Wie bereits in mehreren Posts angemerkt wurde, ist die Frage danach, ab wann es sich um Betrug oder Fremdgehen handelt, meist nur individuell und mehr oder weniger temporär beantwortbar und im Dialog mit den Partner*innen zu verhandeln. Inklusive aller Nachverhandlungen, Einschränkungen, neuen Erfahrungen, Trigger usw. die noch in der Zukunft hinzukommen könnten.
Aspekte auf die sich zumindest ein gewisser Teil noch gedanklich einigen konnten waren die des Vorsatzes, der Verschleierung oder Manipulation sowie der Grenzüberschreitung und das Vermeiden/Unterlassen einer offenen und aufrichtigen Kommunikation.
Ein aktuelles Beispiel aus meinem Leben:
Ich weiß seit längerer Zeit, dass ich sehr wahrscheinlich polyamor bin und definitiv pansexuell. Lange Zeit habe ich das mit mir selbst ausgemacht und versucht zu verarbeiten, hab mich durch Foren durchgewühlt, hier und da mit Menschen aus meinem Umfeld gesprochen die bereits Erfahrungen diesbezüglich haben. Bis zu dem Zeitpunkt als es noch eine "Suche" war, konnte ich das auch mit mir vereinbaren und meinem Gewissen vereinbaren.
Meinen langjährigen Partner habe ich aber unter anderen "Bedingungen" kennengelernt.
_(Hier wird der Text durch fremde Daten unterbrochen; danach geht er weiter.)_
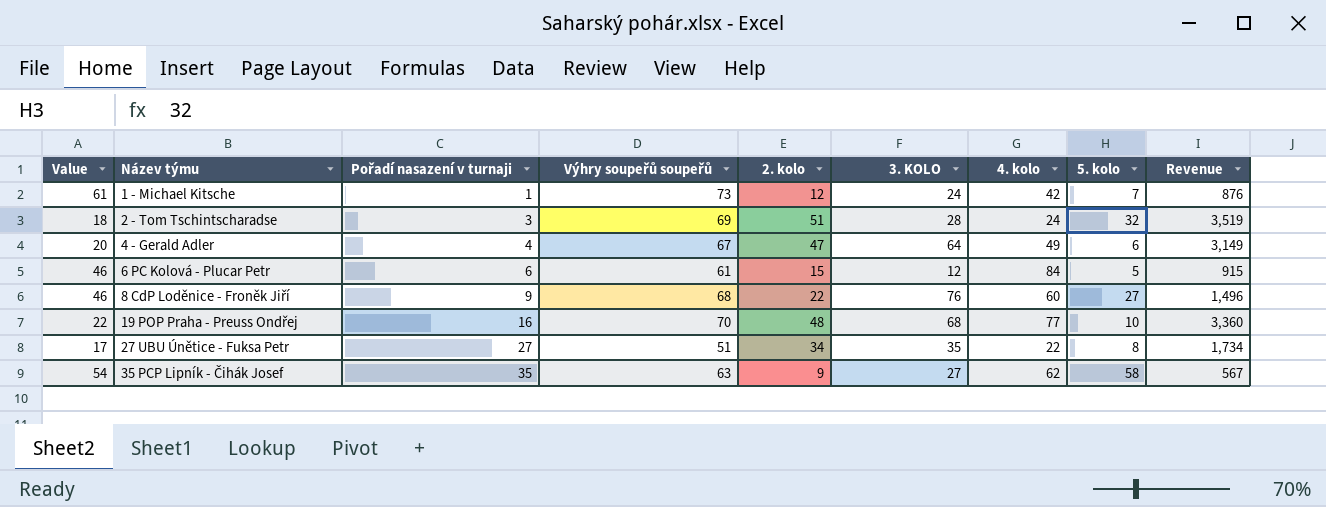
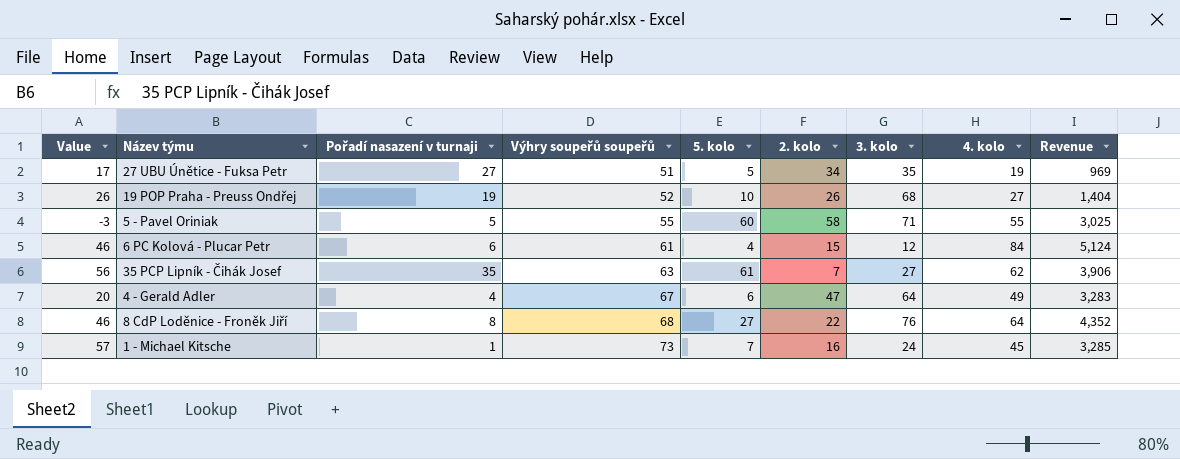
row order: Název týmu ascending -> Výhry soupeřů soupeřů ascending
column 5. kolo | position: 8 -> 5
column name: 3. KOLO -> 3. kolo
column Revenue | formula: [Výhry soupeřů soupeřů] * [2. kolo] -> [Výhry soupeřů soupeřů] * [4. kolo]
row 2 - Tom Tschintscharadse: 18 | 3 | 69 | 51 | 28 | 24 | 32 | 3,519 -> none
27 UBU Únětice - Fuksa Petr | 5. kolo: 8 -> 5
27 UBU Únětice - Fuksa Petr | 4. kolo: 22 -> 19
19 POP Praha - Preuss Ondřej | Value: 22 -> 26
19 POP Praha - Preuss Ondřej | Pořadí nasazení v turnaji: 16 -> 19
19 POP Praha - Preuss Ondřej | Výhry soupeřů soupeřů: 70 -> 52
19 POP Praha - Preuss Ondřej | 2. kolo: 48 -> 26
19 POP Praha - Preuss Ondřej | 4. kolo: 77 -> 27
row 5 - Pavel Oriniak: none -> -3 | 5 | 55 | 60 | 58 | 71 | 55 | 3,025
6 PC Kolová - Plucar Petr | 5. kolo: 5 -> 4
35 PCP Lipník - Čihák Josef | Value: 54 -> 56
35 PCP Lipník - Čihák Josef | 5. kolo: 58 -> 61
35 PCP Lipník - Čihák Josef | 2. kolo: 9 -> 7
8 CdP Loděnice - Froněk Jiří | Pořadí nasazení v turnaji: 9 -> 8
8 CdP Loděnice - Froněk Jiří | 4. kolo: 60 -> 64
1 - Michael Kitsche | Value: 61 -> 57
1 - Michael Kitsche | 2. kolo: 12 -> 16
1 - Michael Kitsche | 4. kolo: 42 -> 45

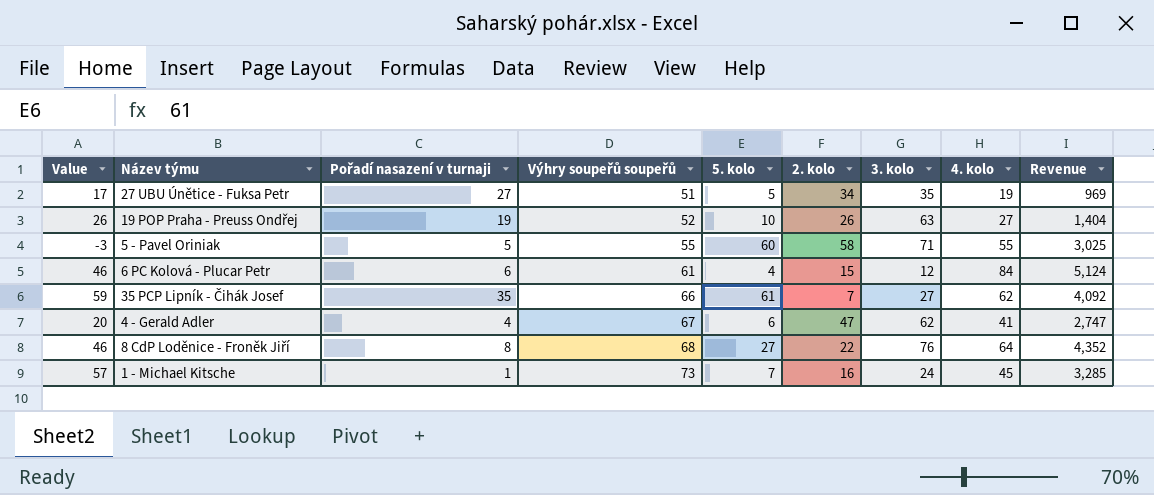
19 POP Praha - Preuss Ondřej | 3. kolo: 68 -> 63
35 PCP Lipník - Čihák Josef | Value: 56 -> 59
35 PCP Lipník - Čihák Josef | Výhry soupeřů soupeřů: 63 -> 66
35 PCP Lipník - Čihák Josef | Revenue: 3,906 -> 4,092
4 - Gerald Adler | 3. kolo: 64 -> 62
4 - Gerald Adler | 4. kolo: 49 -> 41
4 - Gerald Adler | Revenue: 3,283 -> 2,747

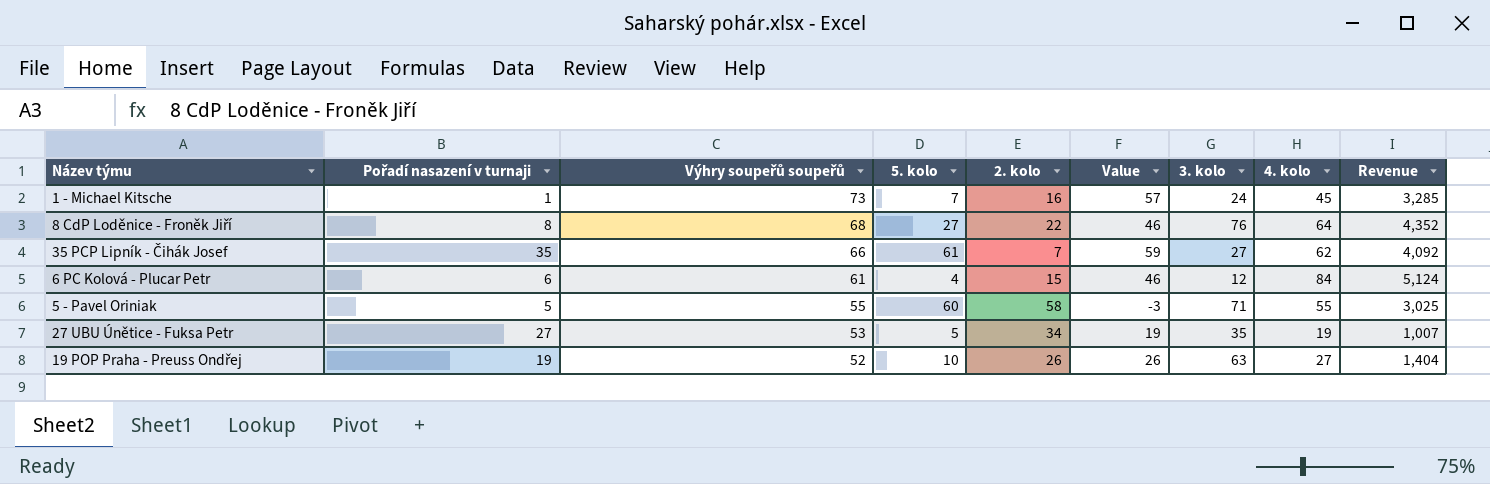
row order: Výhry soupeřů soupeřů ascending -> Výhry soupeřů soupeřů descending
column Value | position: 1 -> 6
row 4 - Gerald Adler: 20 | 4 | 67 | 6 | 47 | 62 | 41 | 2,747 -> none
27 UBU Únětice - Fuksa Petr | Výhry soupeřů soupeřů: 51 -> 53
27 UBU Únětice - Fuksa Petr | Value: 17 -> 19
27 UBU Únětice - Fuksa Petr | Revenue: 969 -> 1,007

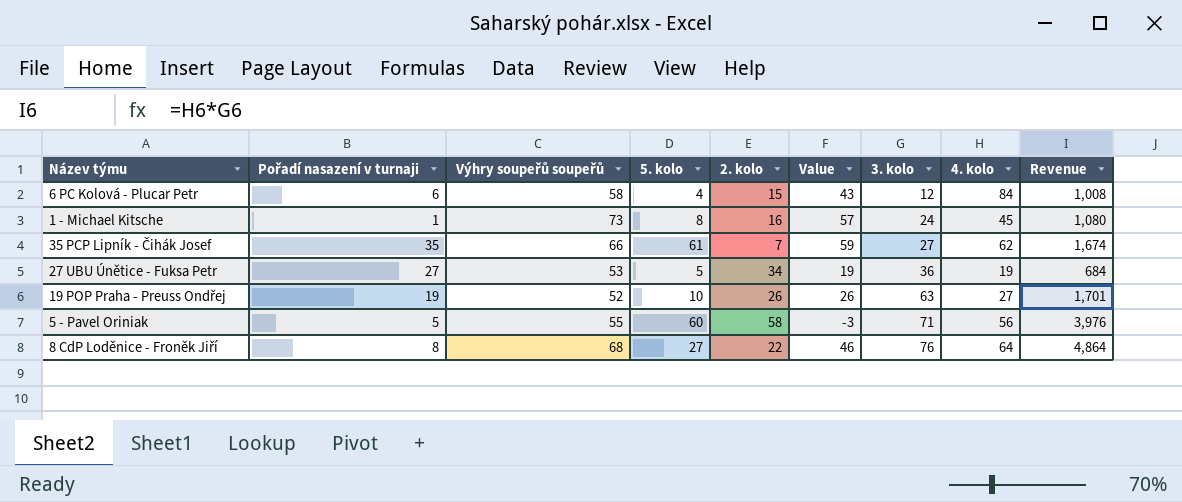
row order: Výhry soupeřů soupeřů descending -> 3. kolo ascending
column Revenue | formula: [Výhry soupeřů soupeřů] * [4. kolo] -> [3. kolo] * [4. kolo]
6 PC Kolová - Plucar Petr | Výhry soupeřů soupeřů: 61 -> 58
6 PC Kolová - Plucar Petr | Value: 46 -> 43
1 - Michael Kitsche | 5. kolo: 7 -> 8
27 UBU Únětice - Fuksa Petr | 3. kolo: 35 -> 36
5 - Pavel Oriniak | 4. kolo: 55 -> 56

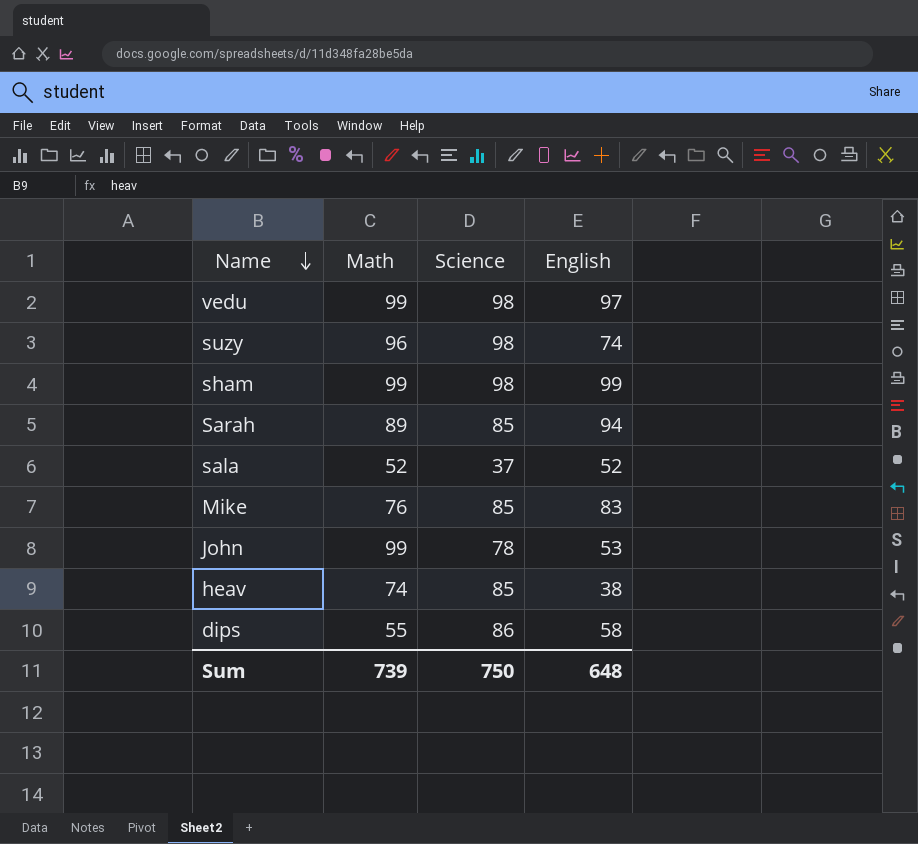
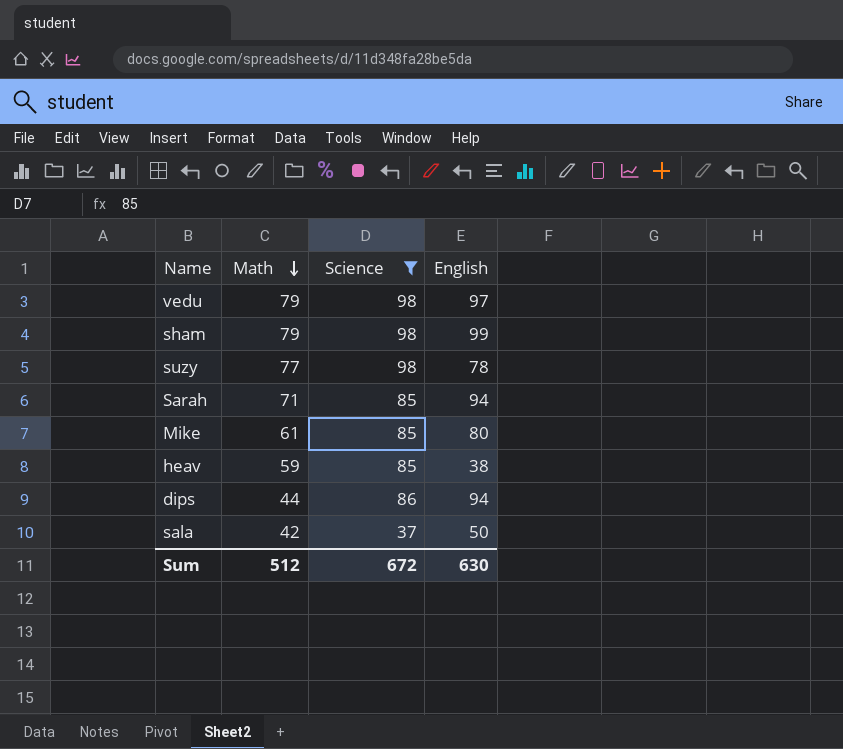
filter: none -> Science != 78
row order: Name descending -> Math descending
vedu | Math: 99 -> 79
sham | Math: 99 -> 79
suzy | Math: 96 -> 77
suzy | English: 74 -> 78
Sarah | Math: 89 -> 71
Mike | Math: 76 -> 61
Mike | English: 83 -> 80
heav | Math: 74 -> 59
dips | Math: 55 -> 44
dips | English: 58 -> 94
sala | Math: 52 -> 42
sala | English: 52 -> 50
Sum | Math: 739 -> 512
Sum | Science: 750 -> 672
Sum | English: 648 -> 630

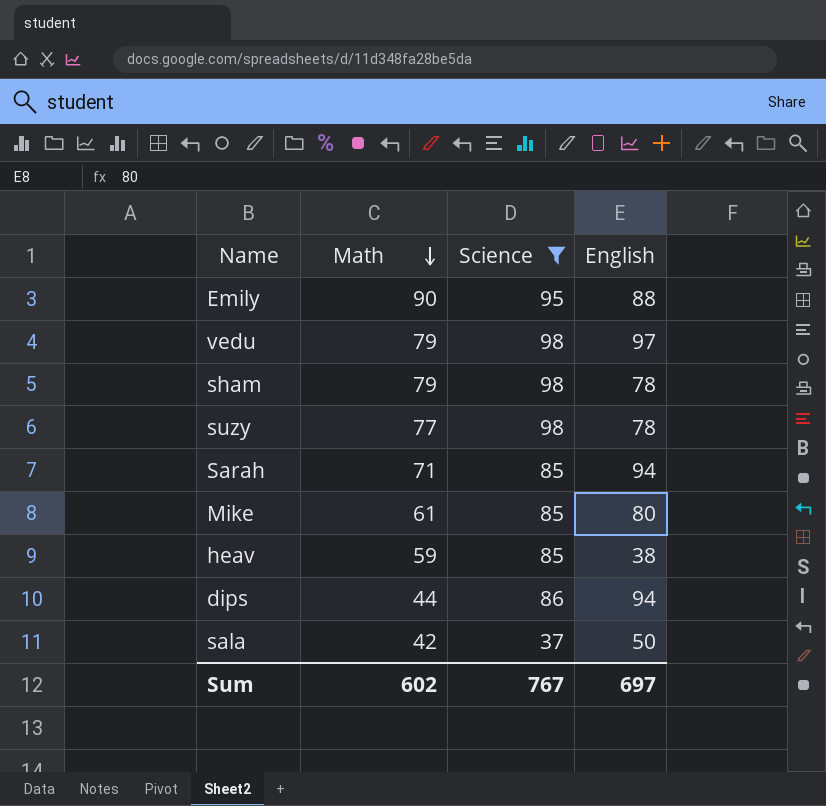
row Emily: none -> 90 | 95 | 88
sham | English: 99 -> 78
Sum | Math: 512 -> 602
Sum | Science: 672 -> 767
Sum | English: 630 -> 697

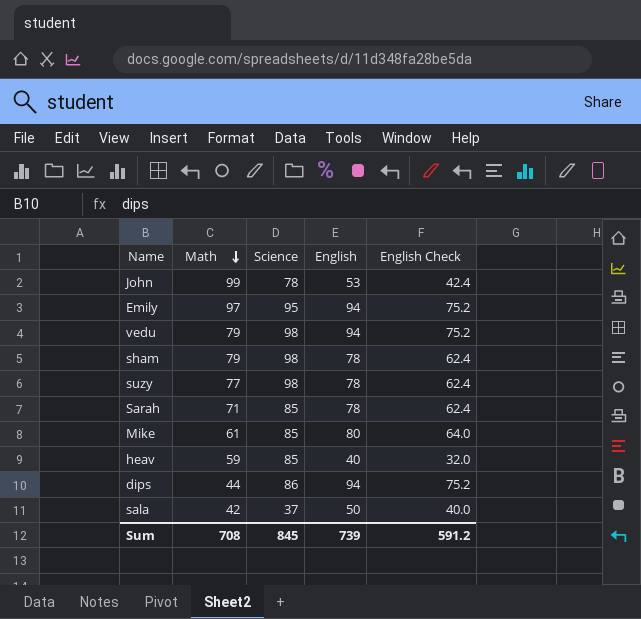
filter: Science != 78 -> none
column English Check | formula: none -> [English] * 0.8
Emily | Math: 90 -> 97
Emily | English: 88 -> 94
vedu | English: 97 -> 94
Sarah | English: 94 -> 78
heav | English: 38 -> 40
Sum | Math: 602 -> 708
Sum | Science: 767 -> 845
Sum | English: 697 -> 739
Wir sind in die Beziehung gegangen, als ich noch nicht einmal was von diesen "Konzepten" wusste, geschweige denn die Begrifflichkeiten auf mich angewendet hätte.
Hinzu kommt noch mein stärkeres Interesse an BDSM und Kink und spätestens hier würde ich gerne praktische Erfahrungen sammeln und mich noch stärker mit anderen austauschen.
Ich habe mich hier angemeldet um diesen Austausch zu ermöglichen und Kontakte zu knüpfen, aber ich habe meinen Partner darüber informiert, ihm meine Intention erklärt, ihn gefragt in welchem Rahmen er das "noch" okey fände und wo er Grenzen ziehen möchte, da es sich ja bei Joyclub nicht um ein ausschließliches Häkelforum handelt.
An diese Absprachen halte ich mich und ich tue tatsächlich nichts und initiiere auch nichts, womit ich mich nicht wohlfühlen würde, wenn er es offen sehen und mitlesen könnte. Er tut es zwar nicht, weil er mir vertraut (und weil meine Gesprächspartner ebenfalls Diskretion erwarten und einfordern dürfen sofern sie nicht übergriffig werden), aber wenn ich das Gefühl hätte, irgendwo eine Grenze überschritten zu haben bzw. mir nicht sicher wäre, z.B. mit einem Gesprächspartner, dann würde ich ihm von der Situation erzählen. Er muss mir dann sagen ob er das als Grenzüberschreitung wertet. Von da aus müsste man dann "nachverhandeln". So sind wir zur Zeit verblieben.
Ich rede hier aber ausdrücklich nicht von glasklaren Absprachen. Sexuelle Encounter, die über das friendly flirting hinausgehen sind zum Beispiel tabu und das friendly flirting hat von uns auch einen "Rahmen" bekommen. So können wir navigieren, bis wir irgendwo auflaufen, dann ziehen wir den Karren gemeinsam aus dem Dreck und verfahren von dort aus weiter.
Vor einigen Tagen haben wir nun über alle oben genannten Aspekte und meine Identität gesprochen und unsere Wünsche, Vorstellungen und "neuen" Grenzen und Ängste besprochen. Wir haben nun alle Karten auf dem Tisch, noch will keiner von uns aktiv etwas an unserer Dynamik verändern und sollte es dazu kommen, setzen wir uns vorab erneut hin und sprechen darüber.
Wenn ich dieses Gespräch vor ein paar Tagen nicht initiert und alles offen auf den Tisch gelegt hätte, so hätte ich irgendwann zumindest das Gefühl gehabt ihn zu betrügen, selbst wenn ich alle abgesprochenen Grenzen eingehalten hätte und sich nichts verändert hat. Schlicht und ergreifend deshalb, weil er ahnungslos geblieben wäre. Es hat sich nicht mehr "okey" angefühlt, seit dem Moment als ich Gewissheit hatte und somit eine Veränderung unserer Beziehungsdynamik auf einmal sehr viel "realer" wurde. Und da spürte ich auch, dass ich hier kurz davor bin auf der emotionalen Ebene Vertrauen zu verspielen, wenn ich nicht den Mut aufbringe das anzusprechen.
Long story short:
Betrug kann je nach Absprache oder Mangels Absprachen eine Variation von Dingen sein, die sich nicht mal auf das Sexuelle Handeln beziehen müssen.